Book description
Envisioning an English Empire brings together leading
historians and literary scholars to reframe our understanding of the
history of Jamestown and the literature of empire that emerged from it.
The founding of an English colony at Jamestown in 1607 was no
isolated incident. It was one event among many in the long development
of the North Atlantic world. Ireland, Spain, Morocco, West Africa,
Turkey, and the Native federations of North America all played a role
alongside the Virginia Company in London and English settlers on the
ground. English proponents of empire responded as much to fears of
Spanish ambitions, fantasies about discovering gold, and dreams of
easily dominating the region's Natives as they did to the grim lessons
of earlier, failed outposts in North America. Developments in trade
and technology, in diplomatic relations and ideology, in agricultural
practices and property relations were as crucial as the
self-consciously combative adventurers who initially set sail for the Chesapeake.

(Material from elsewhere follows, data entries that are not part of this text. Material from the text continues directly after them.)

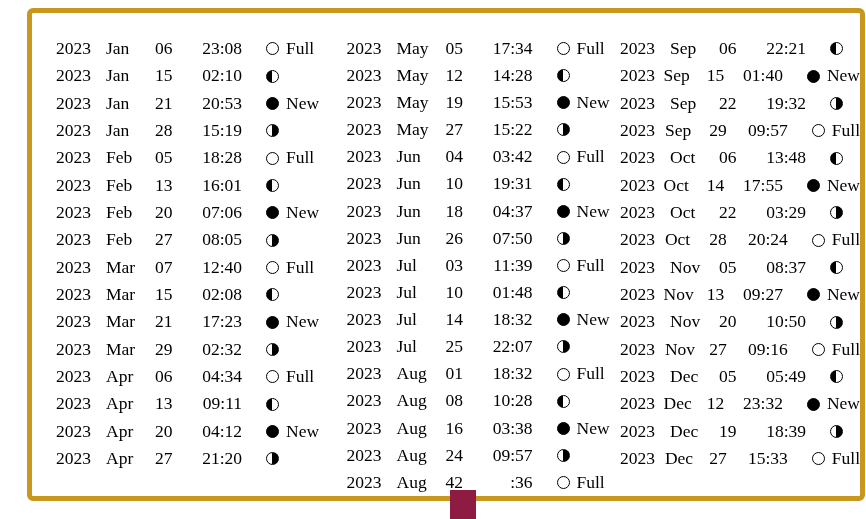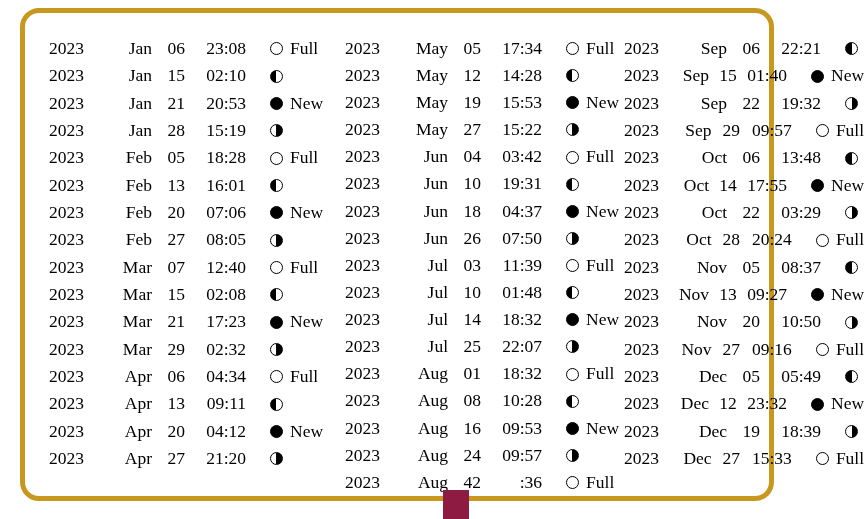--- a/index.html
+++ b/index.html
@@ -17,13 +17,13 @@
 
   #moon-panel {
     position: absolute;
-    left: 20px;
+    left: 27px;
     top: 8px;
-    width: 754px;
+    width: 838px;
     height: 493px;
     box-sizing: border-box;
     border: 5px solid #c8981e;
-    border-radius: 19px;
+    border-radius: 6px;
     background: #ffffff;
   }
 

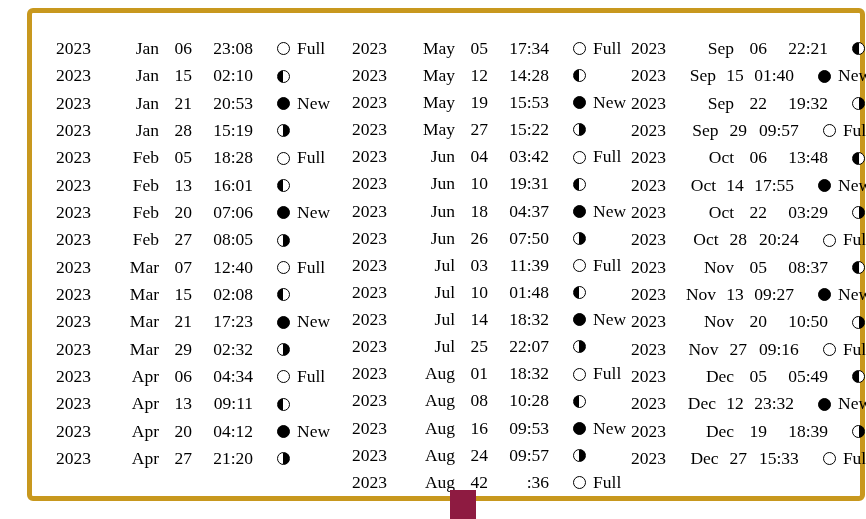--- a/index.html
+++ b/index.html
@@ -59,7 +59,7 @@
   }
 
   .cell-year  { width: 46px; text-align: left; }
-  .cell-month { width: 42px; text-align: right; margin-left: 15px; }
+  .cell-month { width: 42px; text-align: left; margin-left: 4px; }
   .cell-day   { width: 26px; text-align: right; margin-left: 7px; }
   .cell-time  { width: 52px; text-align: right; margin-left: 9px; }
   .cell-icon  {

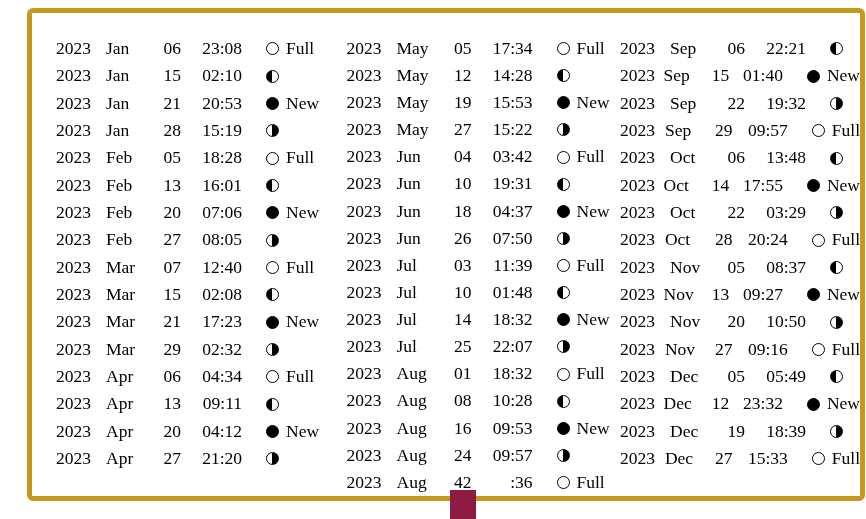--- a/index.html
+++ b/index.html
@@ -60,7 +60,7 @@
 
   .cell-year  { width: 46px; text-align: left; }
   .cell-month { width: 42px; text-align: left; margin-left: 4px; }
-  .cell-day   { width: 26px; text-align: right; margin-left: 7px; }
+  .cell-day   { width: 26px; margin-left: 7px; }
   .cell-time  { width: 52px; text-align: right; margin-left: 9px; }
   .cell-icon  {
     margin-left: 24px;

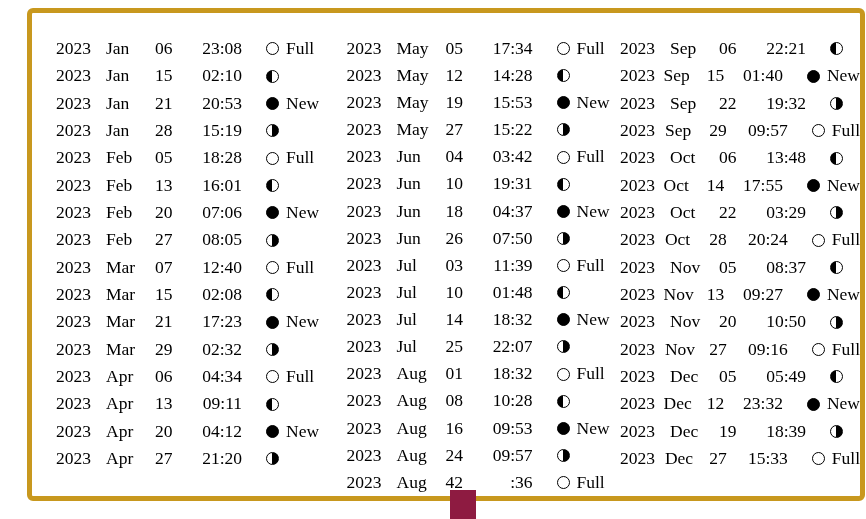--- a/index.html
+++ b/index.html
@@ -410,7 +410,7 @@
           <span class="cell-year">2023</span>
           <span class="cell-month">Aug</span>
           <span class="cell-day">16</span>
-          <span class="cell-time">09:53</span>
+          <span class="cell-time">03:38</span>
           <span class="cell-icon">
             <span class="moon moon-new"></span>
             <span class="phase-label">New</span>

The collection begins by exploring the initial encounters
between the Jamestown settlers and the Powhatan Indians and the
relations of both these groups with London. It goes on to examine the
international context that defined English colonialism in this
period-relations with Spain, the Turks, North Africa, and Ireland.
Finally, it turns to the ways both settlers and Natives were
transformed over the course of the seventeenth century, considering
conflicts and exchanges over food, property, slavery, and colonial identity.
What results is a multifaceted view of the history of Jamestown
up to the time of Bacon's Rebellion and its aftermath. The writings of
Captain John Smith, the experience of Powhatans in London, the letters
home of a disappointed indentured servant, the Moroccans, Turks, and
Indians of the English stage, the ethnographic texts of early
explorers, and many other phenomena all come into focus as examples of
the envisioning of a nascent empire and the Atlantic world in which it
found a hold.
"The stimulating essays in this collection demonstrate the
usefulness of reaching out, not just in spatial and temporal terms but
also in disciplinary ones. By placing Jamestown in a wider frame, we
have a better understanding of Jamestown and of the North Atlantic
world in the early seventeenth century."-Renaissance Quarterly
Robert Appelbaum is Lecturer in Renaissance Studies at Lancaster
University and is the author of Literature and Utopian Politics in
Seventeenth-Century England. John Wood Sweet teaches history at the
University of North Carolina and is the author of Bodies Politic:
Negotiating Race in the American North, 1730-1830, also available from
the University of Pennsylvania Press.